§ **Records from a data collection**:
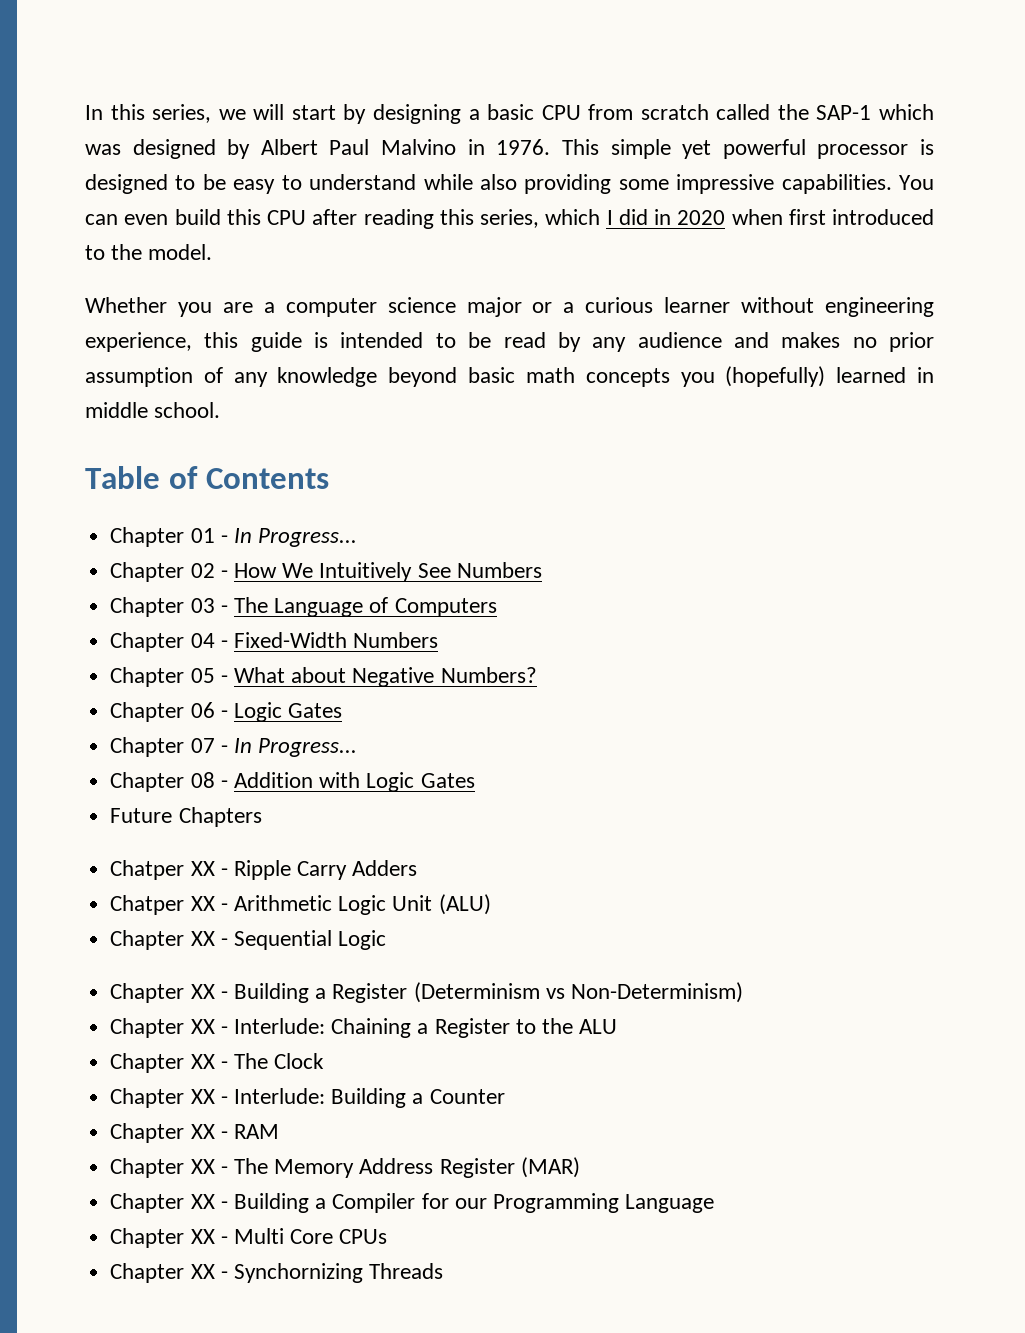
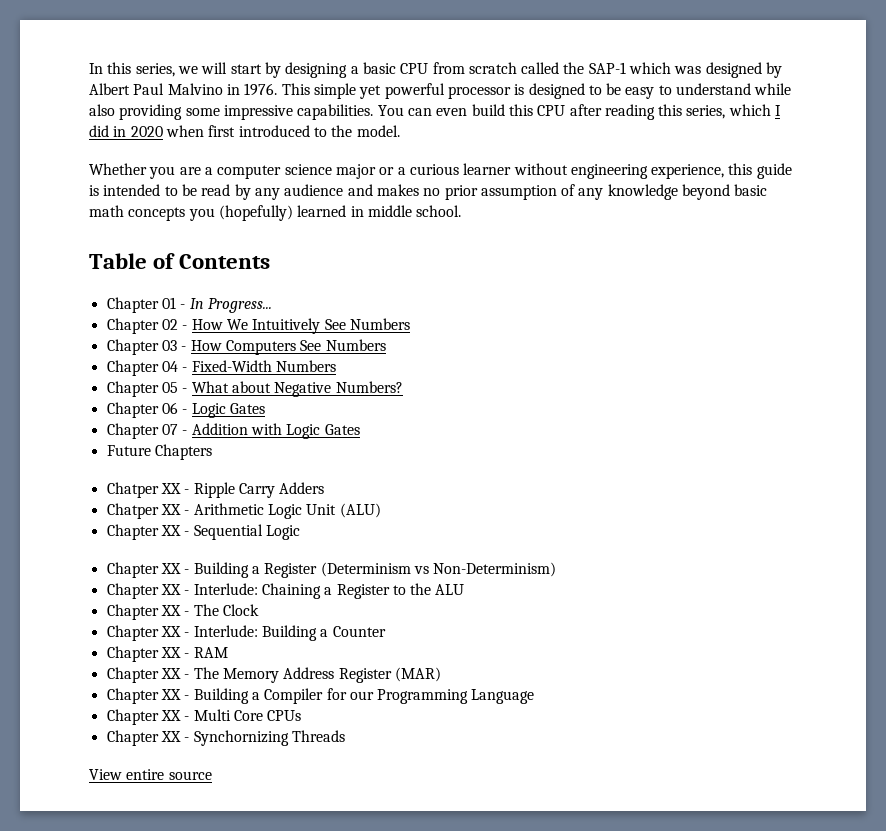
- Chapter 03 - The Language of Computers
+ Chapter 03 - How Computers See Numbers
- Chapter 07 - In Progress...
- Chapter 08 - Addition with Logic Gates
+ Chapter 07 - Addition with Logic Gates
+ View entire source

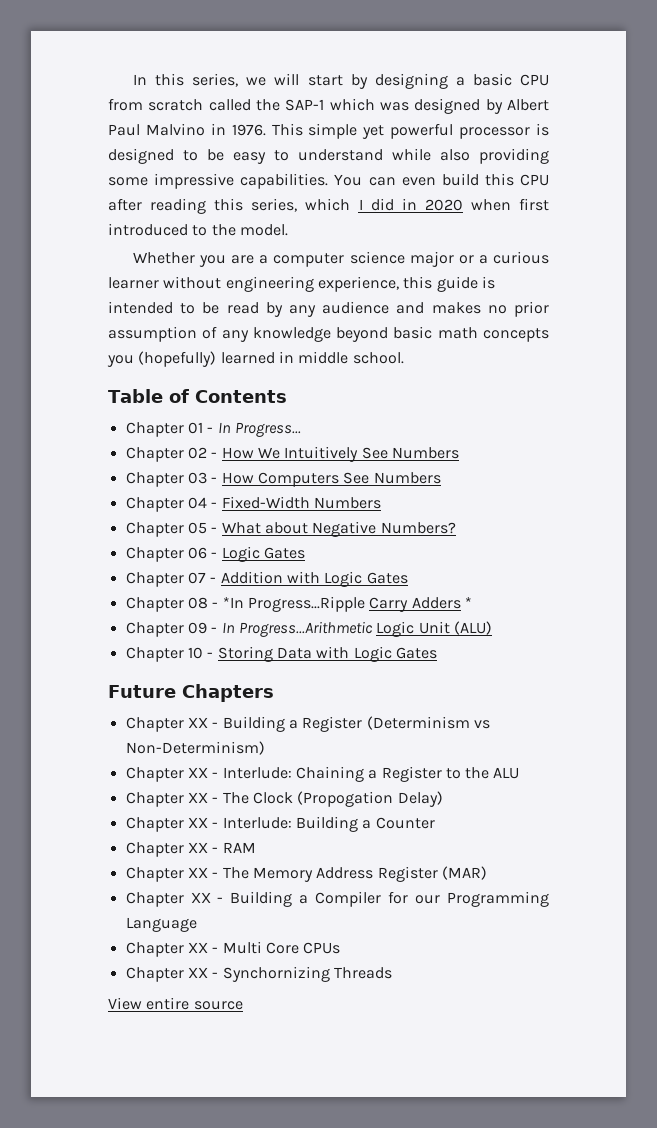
+ Chapter 08 - *In Progress...Ripple Carry Adders *
+ Chapter 09 - In Progress...Arithmetic Logic Unit (ALU)
+ Chapter 10 - Storing Data with Logic Gates
  Future Chapters
- Chatper XX - Ripple Carry Adders
- Chatper XX - Arithmetic Logic Unit (ALU)
- Chapter XX - Sequential Logic
- Chapter XX - The Clock
+ Chapter XX - The Clock (Propogation Delay)

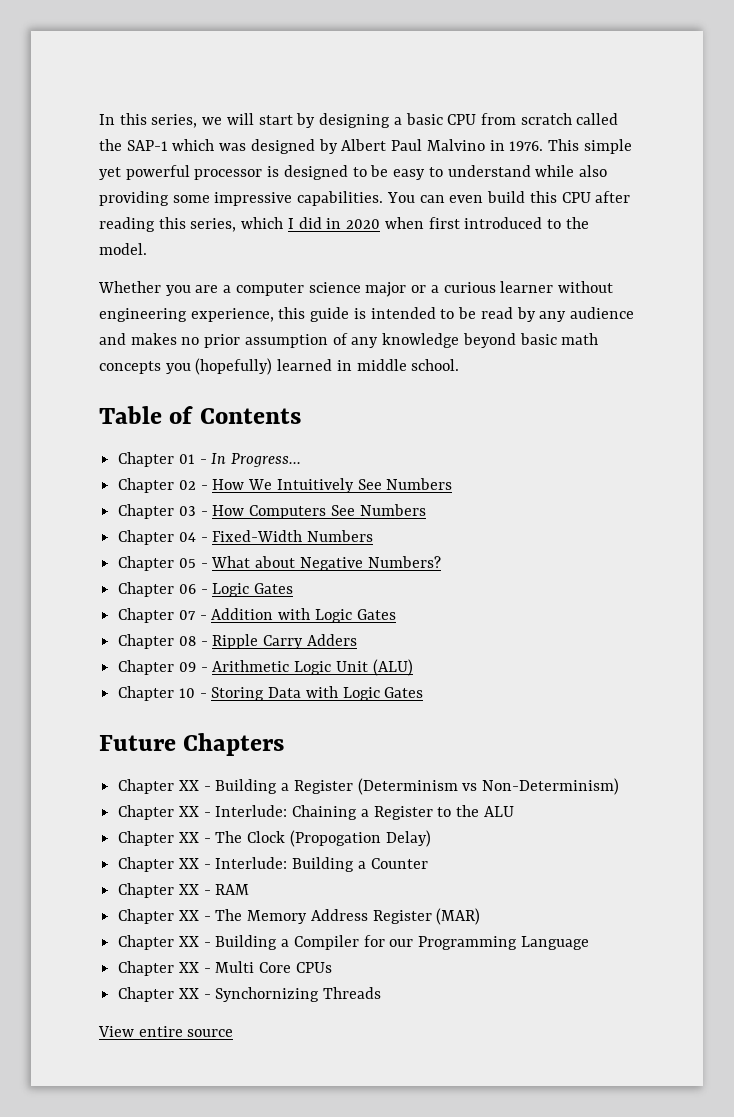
- Chapter 08 - *In Progress...Ripple Carry Adders *
+ Chapter 08 - Ripple Carry Adders
- Chapter 09 - In Progress...Arithmetic Logic Unit (ALU)
+ Chapter 09 - Arithmetic Logic Unit (ALU)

§ **Prompt**: Gather all lines of the records that include the word "with".

§ **Reply to the exercise**:
- Chapter 08 - Addition with Logic Gates
+ Chapter 07 - Addition with Logic Gates
+ Chapter 10 - Storing Data with Logic Gates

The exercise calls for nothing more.